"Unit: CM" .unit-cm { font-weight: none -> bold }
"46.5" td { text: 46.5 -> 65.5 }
---
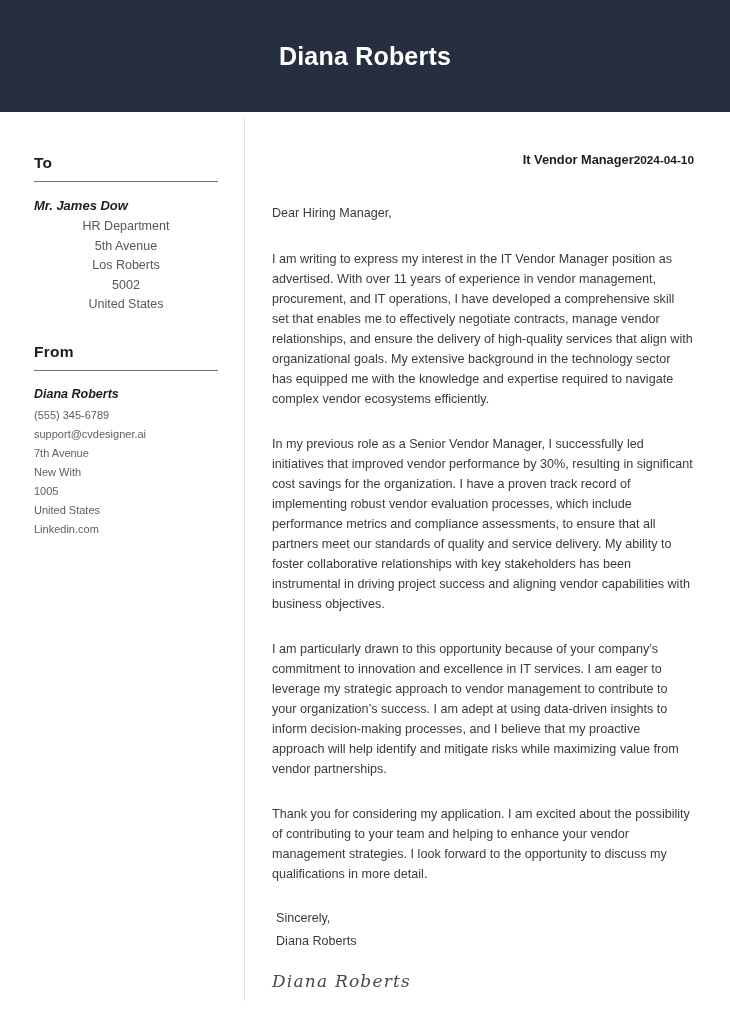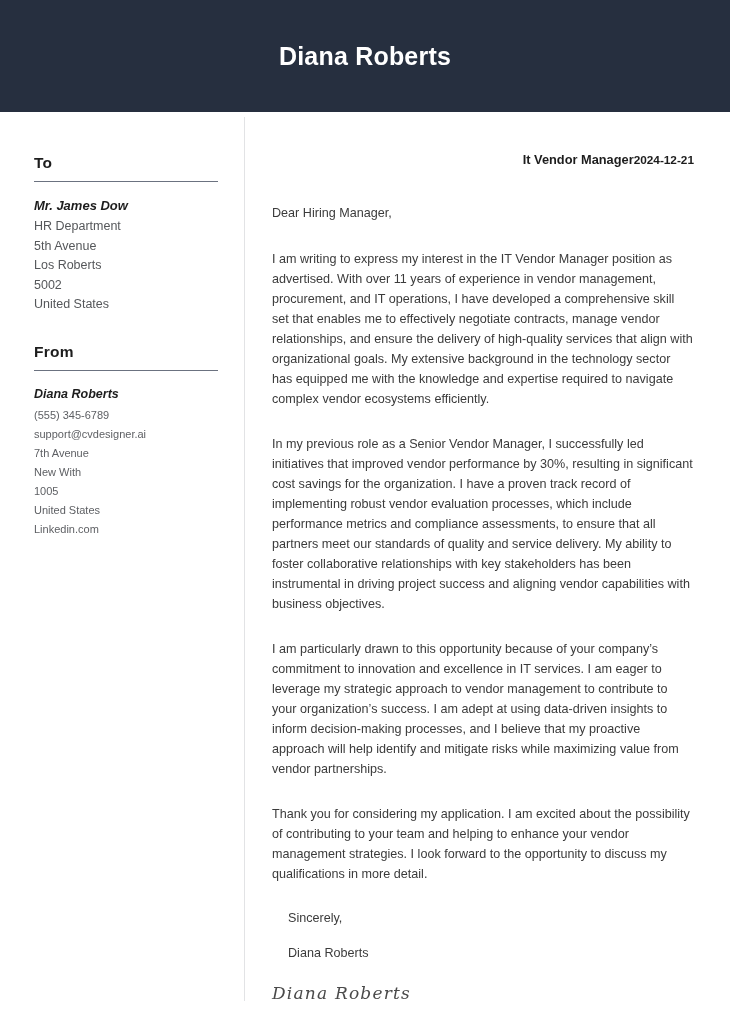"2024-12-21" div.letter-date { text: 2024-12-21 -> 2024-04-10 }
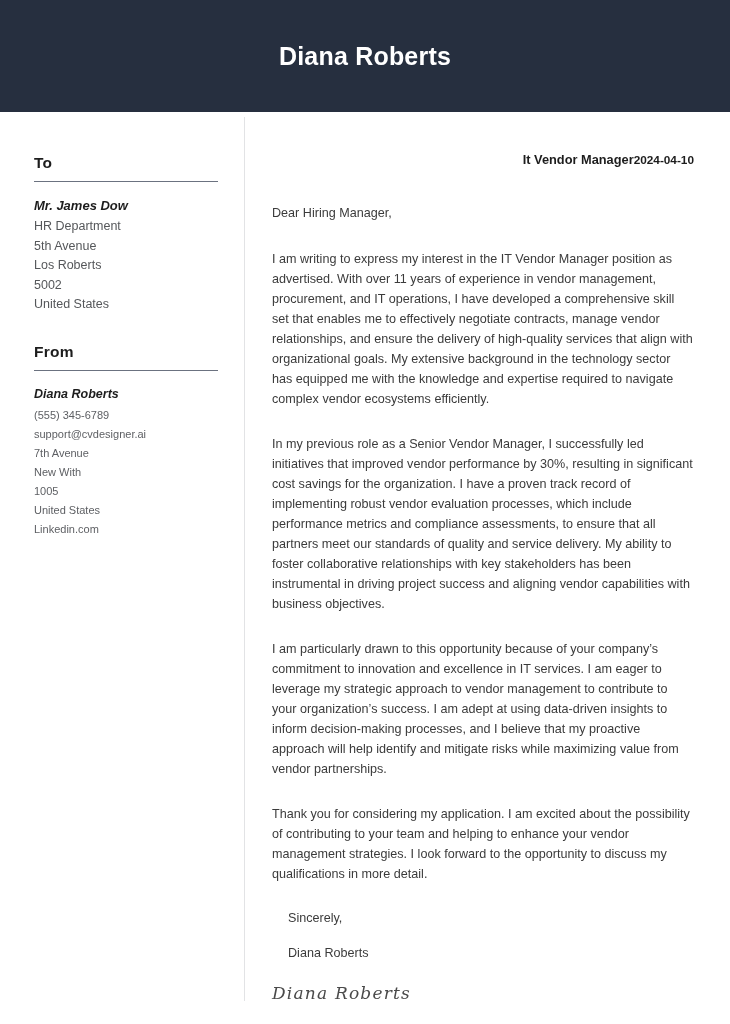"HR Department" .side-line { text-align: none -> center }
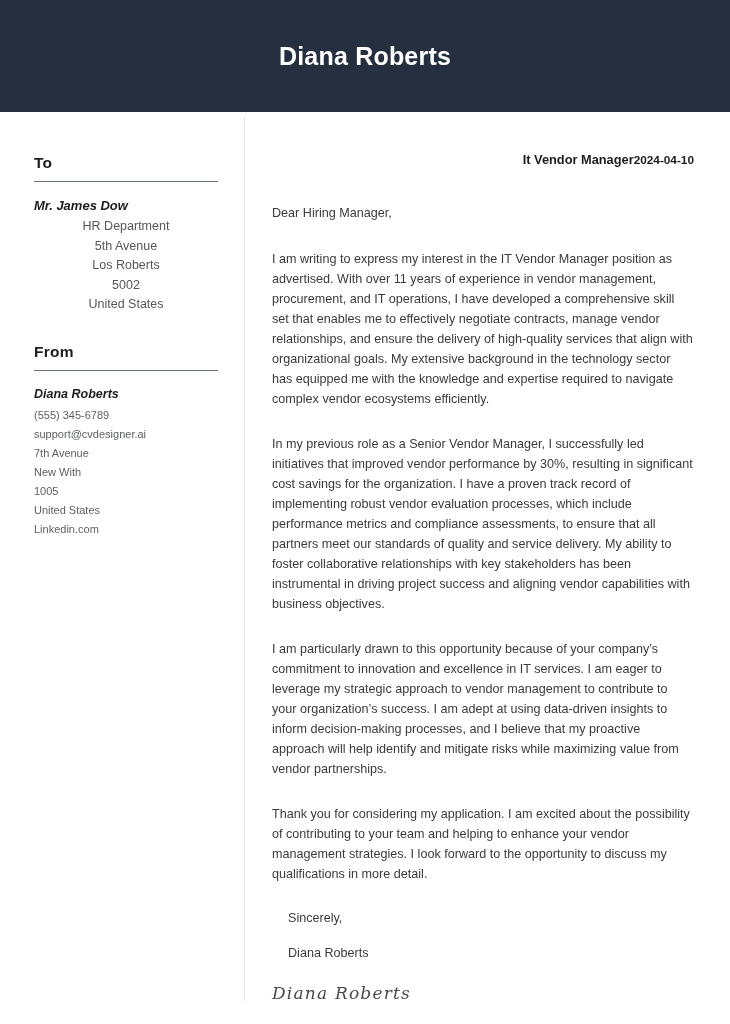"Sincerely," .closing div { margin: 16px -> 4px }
...
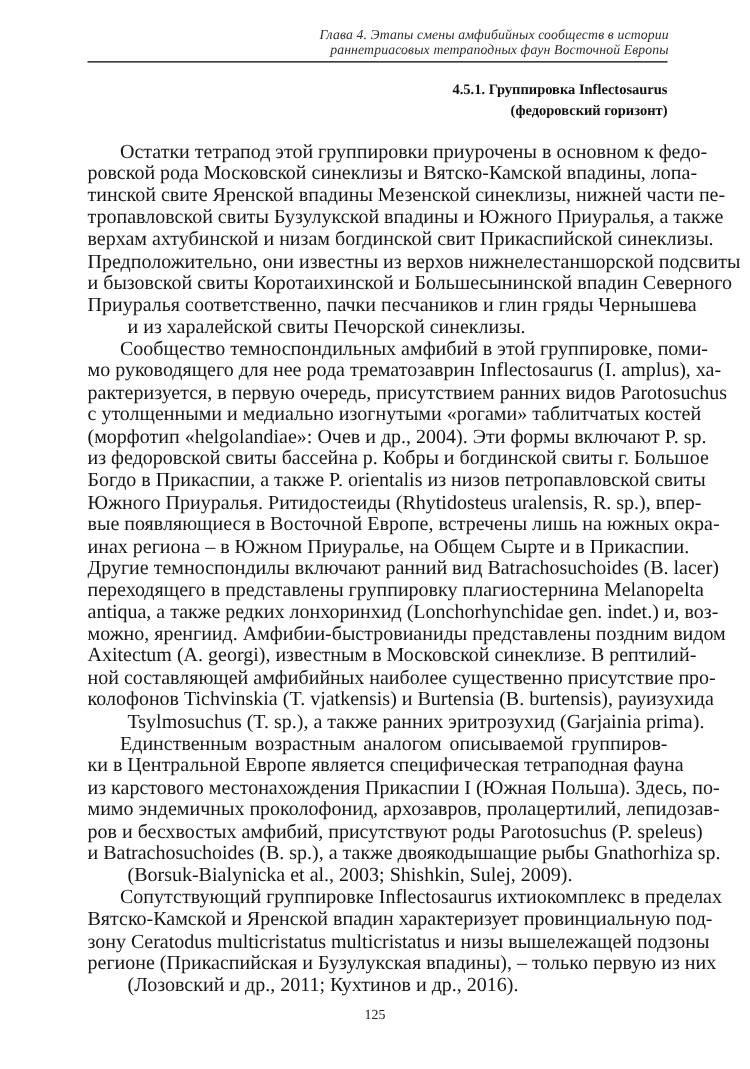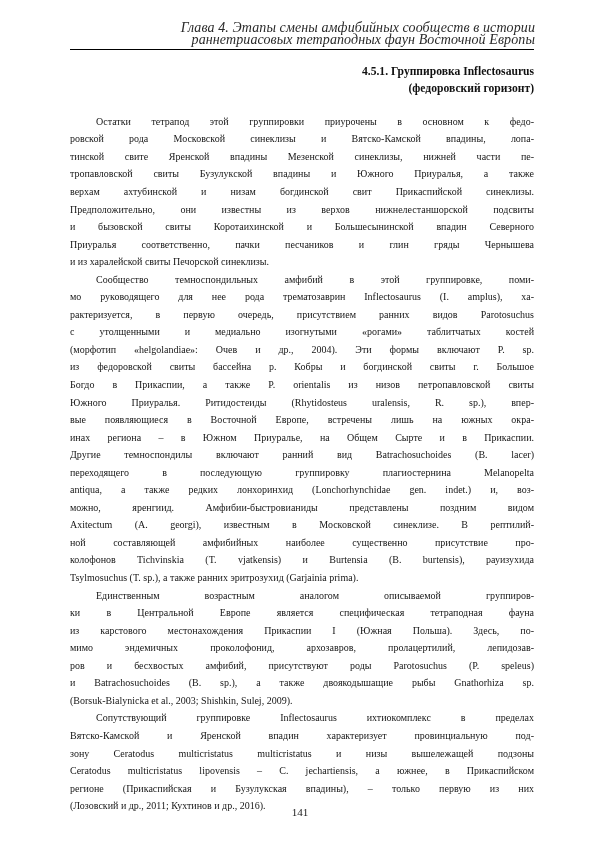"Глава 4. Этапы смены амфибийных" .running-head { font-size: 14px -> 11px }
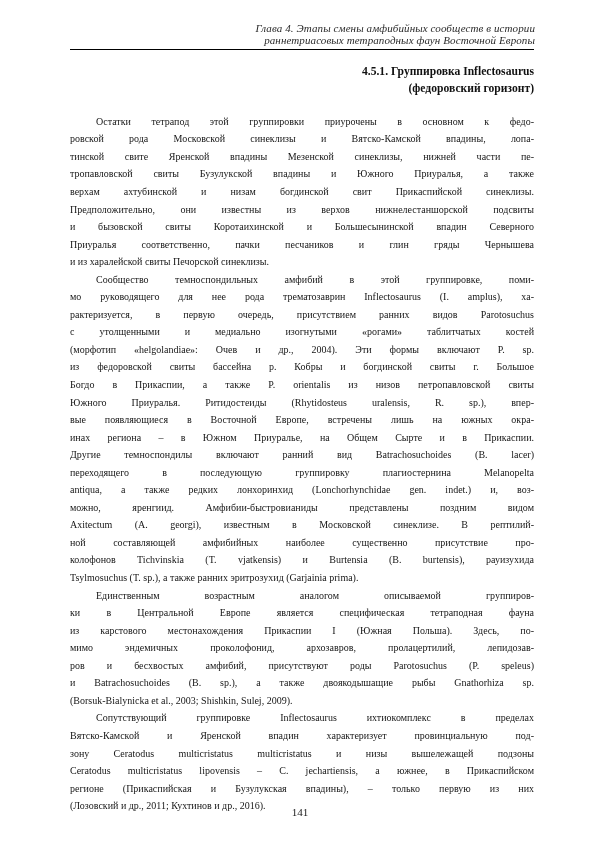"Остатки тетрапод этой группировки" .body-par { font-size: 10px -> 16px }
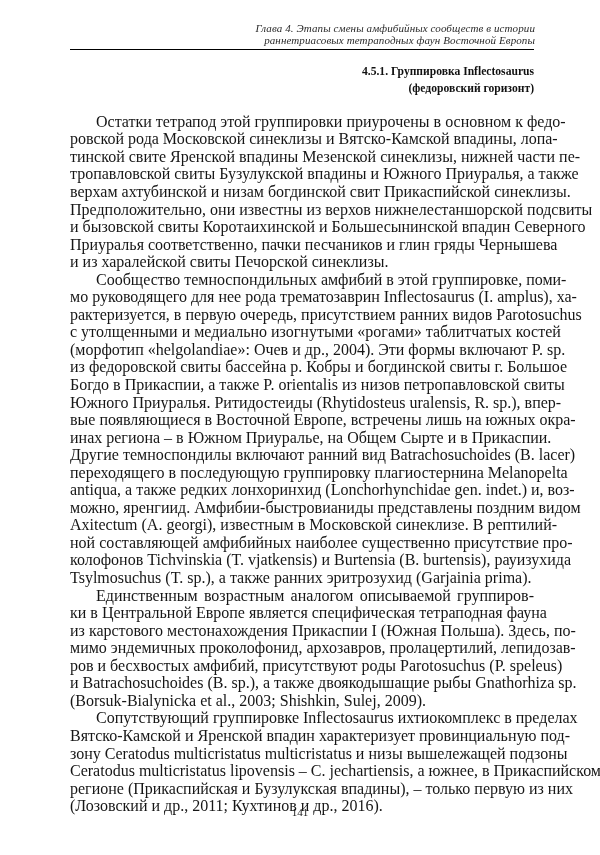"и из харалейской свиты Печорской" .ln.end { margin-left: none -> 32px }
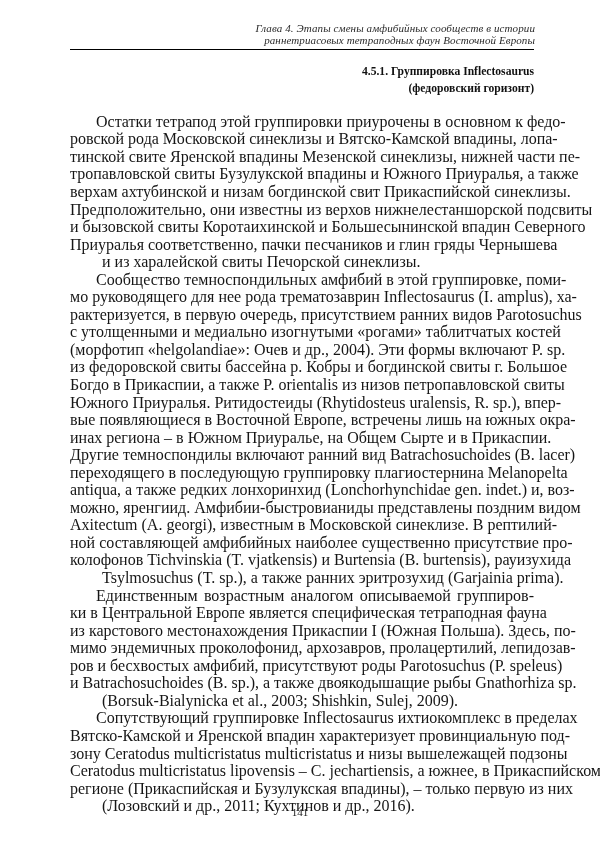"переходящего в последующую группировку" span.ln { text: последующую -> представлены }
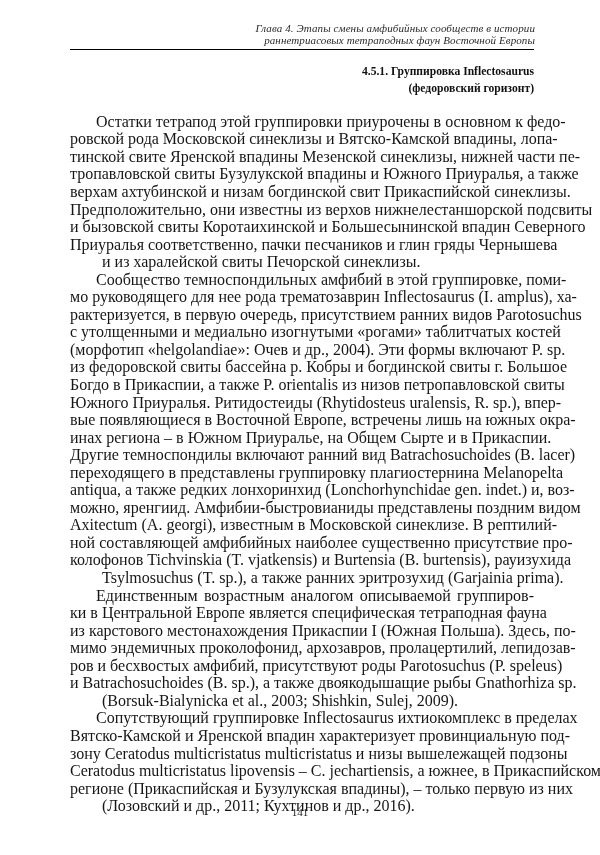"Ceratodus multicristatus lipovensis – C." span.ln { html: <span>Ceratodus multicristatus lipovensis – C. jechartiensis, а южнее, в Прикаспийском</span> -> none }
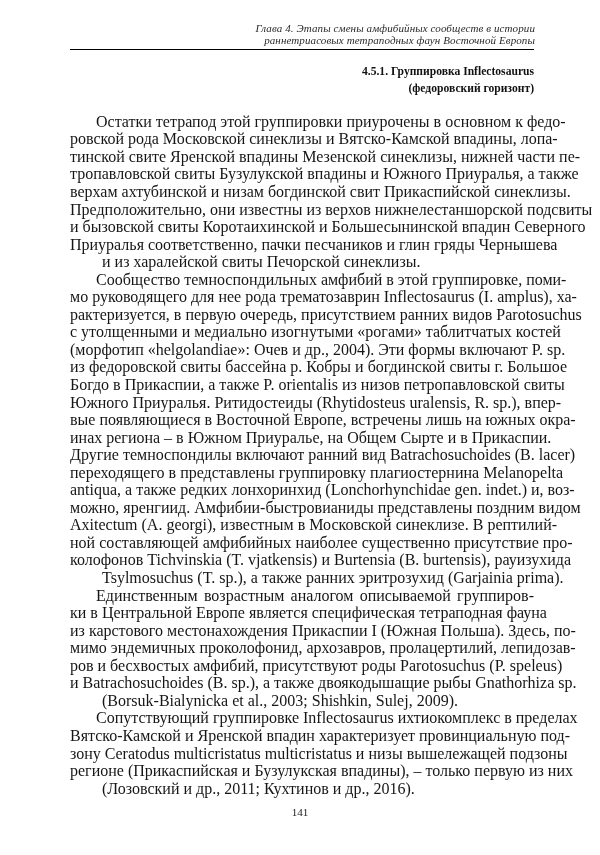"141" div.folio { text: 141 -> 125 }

#### [WHAT TO DO]
Taking the entries above, restate exactly those lines that fall between the line with "font-weight: none ->" and the line with "text: 46.5 ->", keeping both of those lines too.

#### [SOLUTION FOR THIS TASK]
"Unit: CM" .unit-cm { font-weight: none -> bold }
"46.5" td { text: 46.5 -> 65.5 }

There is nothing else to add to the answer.